Ed Rubinstein, the network’s director of environmental compliance, energy and sustainability, said vulnerabilities were exposed and infrastructure upgrades are under way. Toronto Western Hospital and the adjacent Krembil Discovery Tower are expected to have the world’s largest raw waste water energy transfer system by next year. New generators will also be installed at the hospital. The enclosure will be located on a slightly elevated platform in a garden.

“More than ever before,” Mr. Rubinstein said, “people are motivated to do this.”

– Kathryn Blaze Baum, Environment Reporter


Adaptation planning for agriculture means dramatic investments in infrastructure – everything from water storage, drainage networks, and dikes and seawalls needs to be revisited with an eye toward the long term.Jeff McIntosh/The Canadian Press

Agriculture: ‘The most urgent thing is to make a plan’

B.C. has led the country for the past ten years and a half in adaptation planning. With its Climate and Agriculture Initiative BC, B.C. has been a leader in agriculture adaptation planning.

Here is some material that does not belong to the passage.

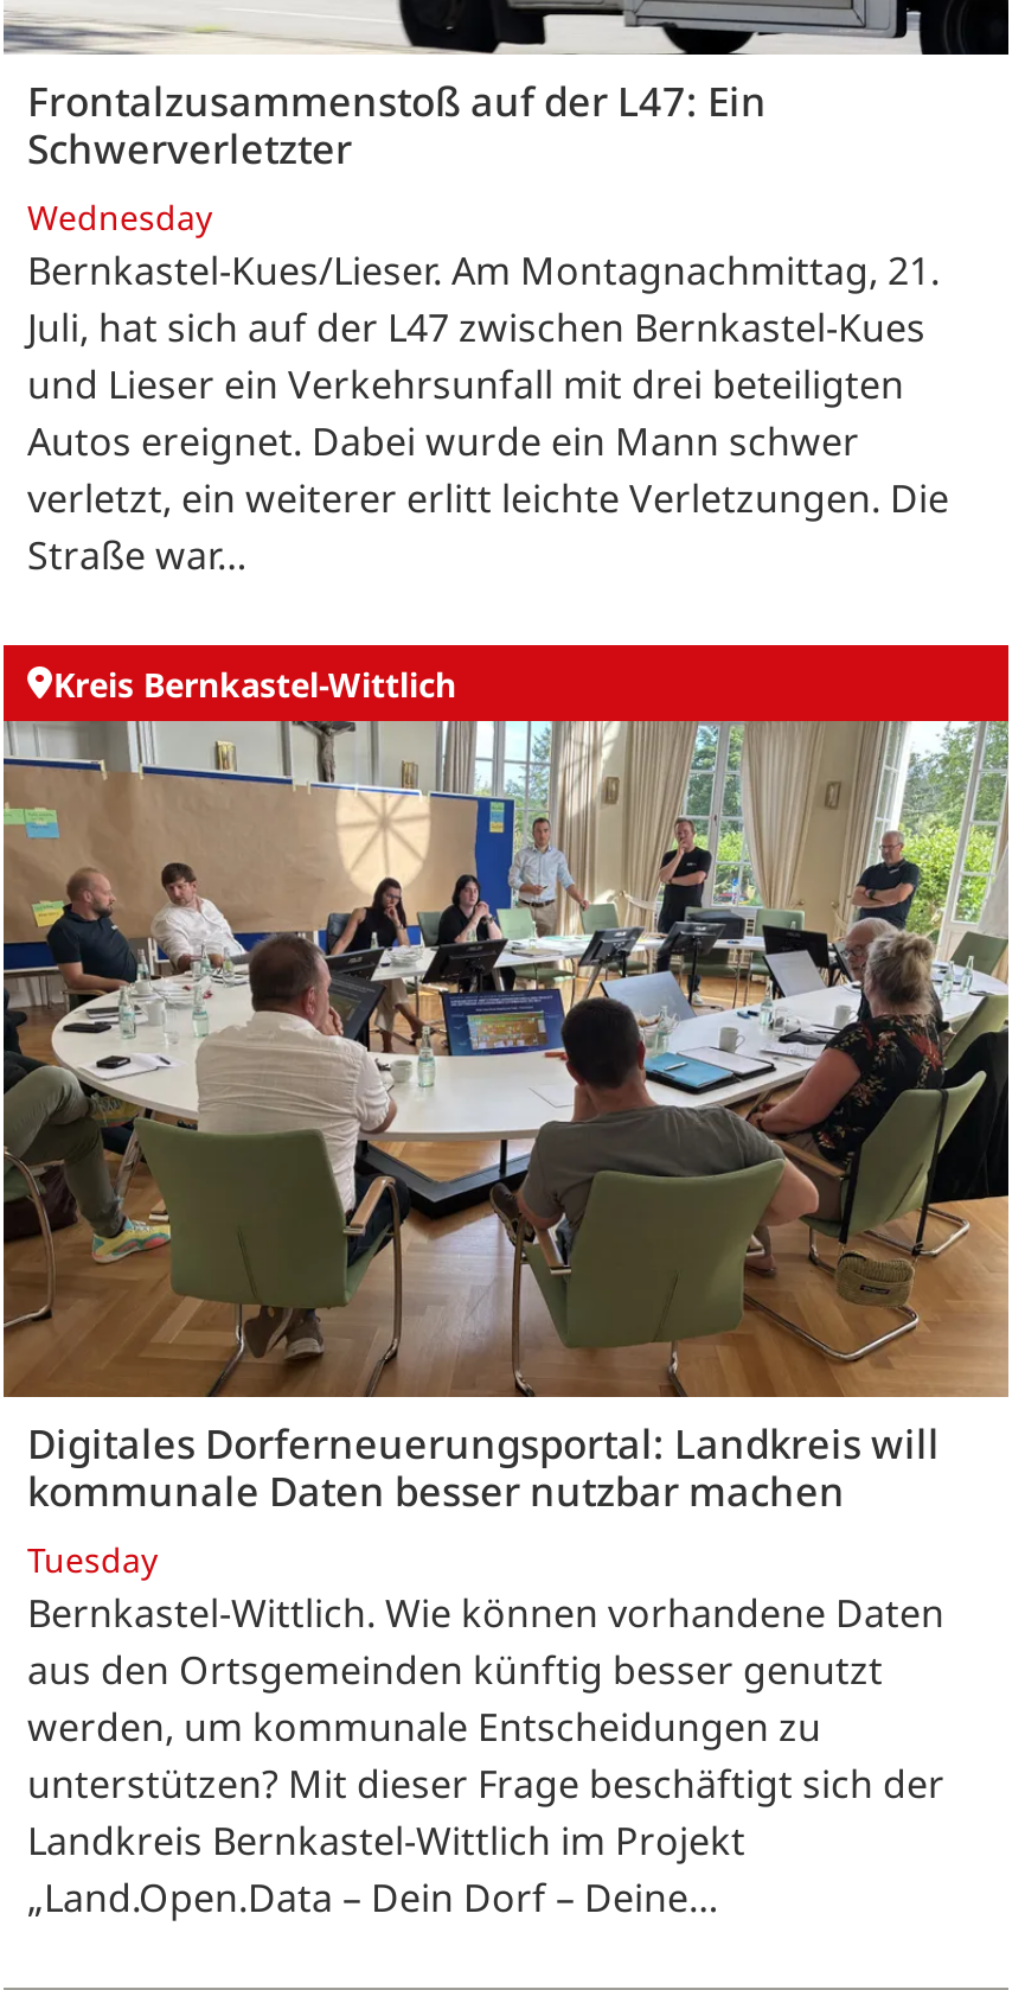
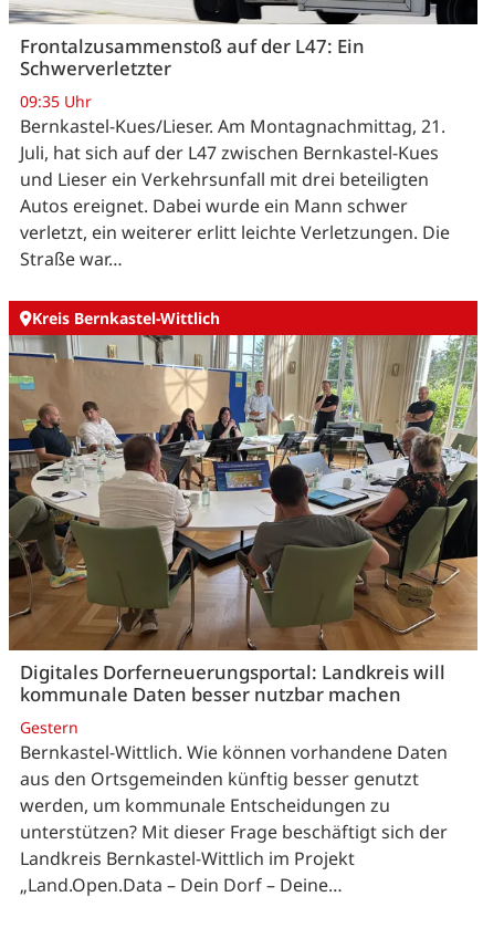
[27,194,212,239] Wednesday -> [20,90,92,111] 09:35 Uhr
[27,1536,158,1581] Tuesday -> [20,717,78,738] Gestern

The federal and provincial governments finance the program. This program brings together climate researchers, policy-makers, and farmers to map the specific risks faced in each region. The program recognizes that farmers are subject to different risks depending upon their location and type of operation. It also provides specific strategies for farmers to adapt to the changing conditions on their farms.

“It’s a good example of what needs to be done at a national scale,” said Sean Smukler, a professor in the faculty of land and food systems at the University of British Columbia.

It’s the type of detailed, long-term planning that doesn’t exist yet on a national level – at least with the urgency necessary to meet the challenge, Prof. Smukler said. “The most urgent thing,” he said, “is to make a plan.”

The B.C. program’s 2015 plan for the Fraser Valley, for instance – the area hit hardest by floods last year – had specifically warned of risks of flooding, both from extreme precipitation and snow melt. It advised farmers to plan ahead for possible crop loss, the relocation of livestock, as well as the possibility of flooding roads and disruptions to supply chains.

Even so, those plans didn’t predict the severity of last year’s weather events – and the fact that they’d arrive so soon, said Prof. Smukler. “And with that the planning and investment has not been enough in magnitude, or speed,” he said.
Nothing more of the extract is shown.